** Opening Supplied data block **

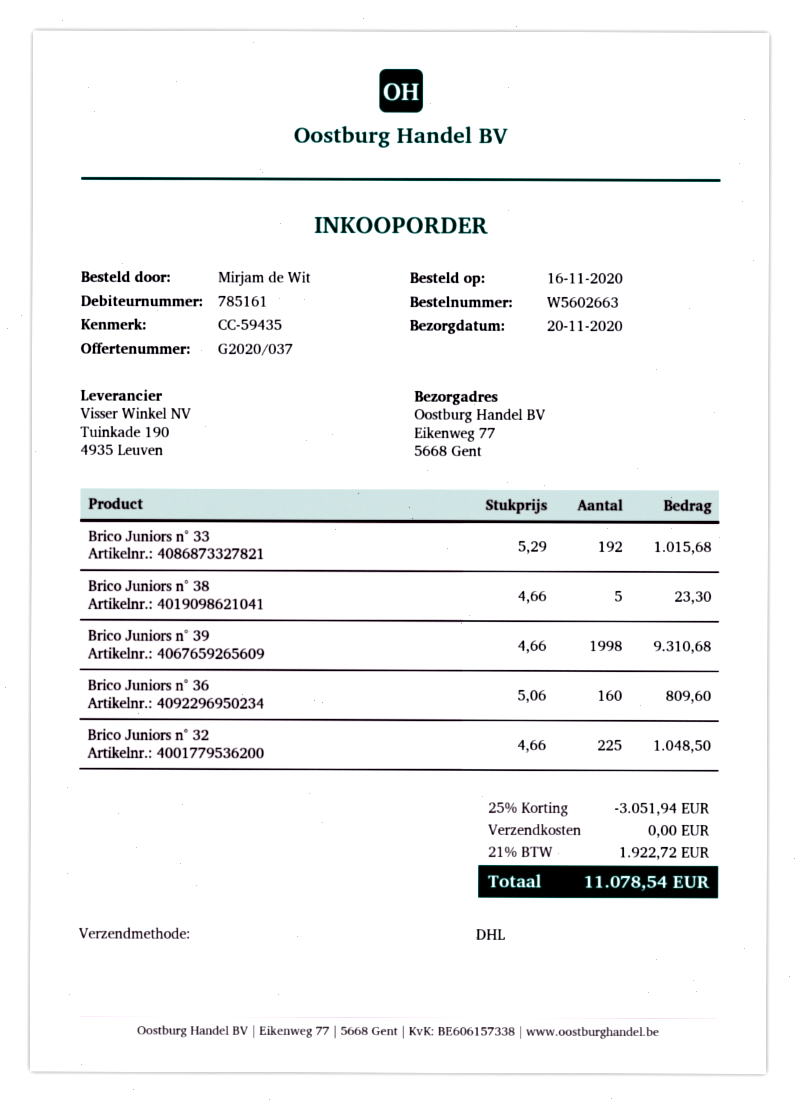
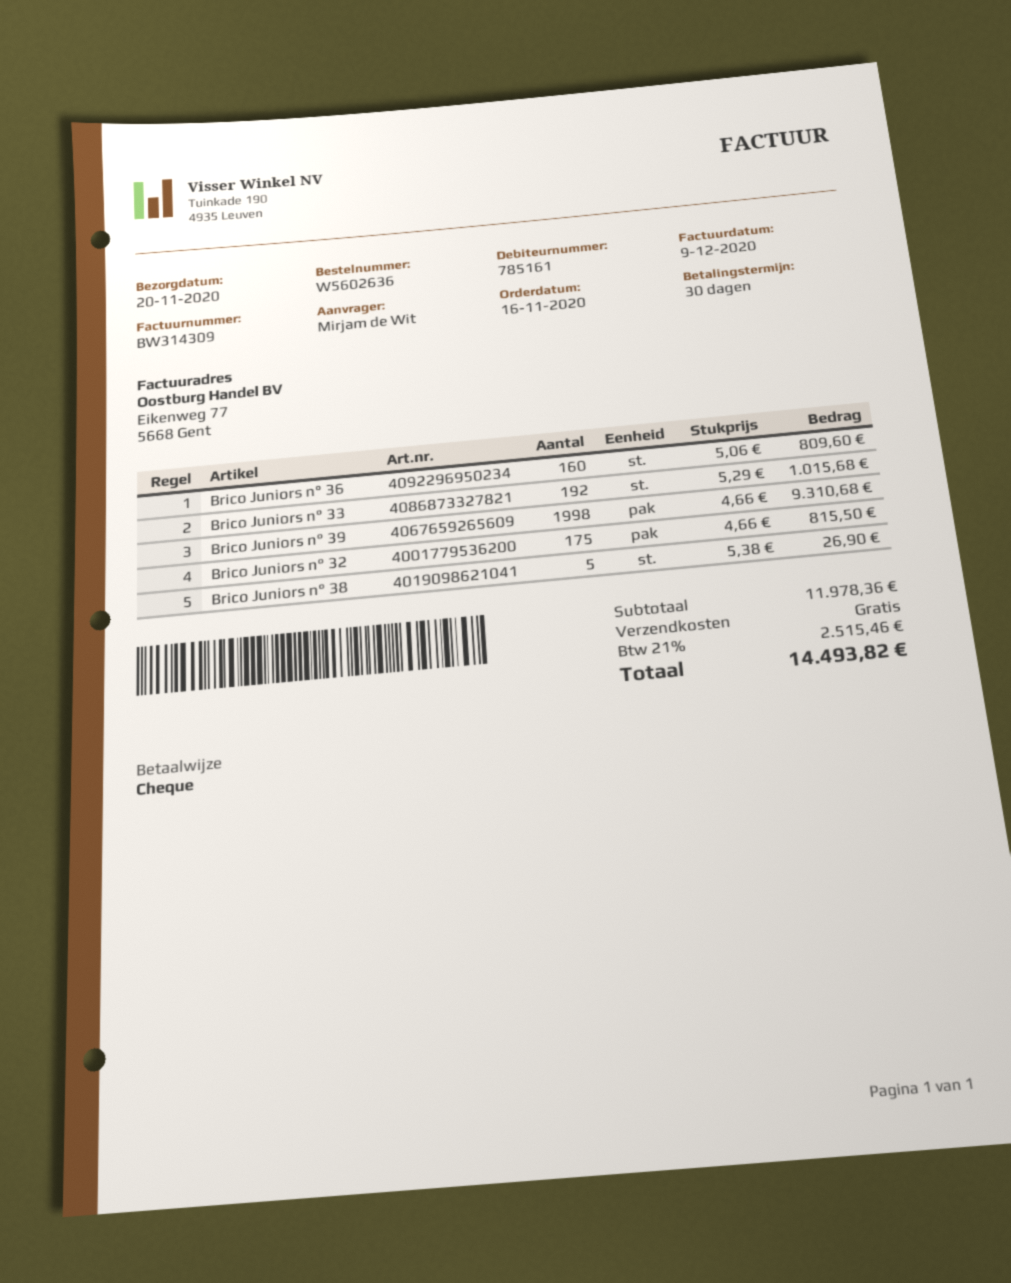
order number: W5602663 -> W5602636
Brico Juniors n° 38: 5 x 4.66 = 23.30 -> 5 x 5.38 = 26.90
Brico Juniors n° 32: 225 x 4.66 = 1048.50 -> 175 x 4.66 = 815.50
discount: 25% = 3051.94 -> none
tax: 21% = 1922.72 -> 21% = 2515.46
total: 11078.54 -> 14493.82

** Closing Supplied data block **

- **Exercise aim**
Go through the material above and retype every line exactly, without the images.

- **Response box**
order number: W5602663 -> W5602636
Brico Juniors n° 38: 5 x 4.66 = 23.30 -> 5 x 5.38 = 26.90
Brico Juniors n° 32: 225 x 4.66 = 1048.50 -> 175 x 4.66 = 815.50
discount: 25% = 3051.94 -> none
tax: 21% = 1922.72 -> 21% = 2515.46
total: 11078.54 -> 14493.82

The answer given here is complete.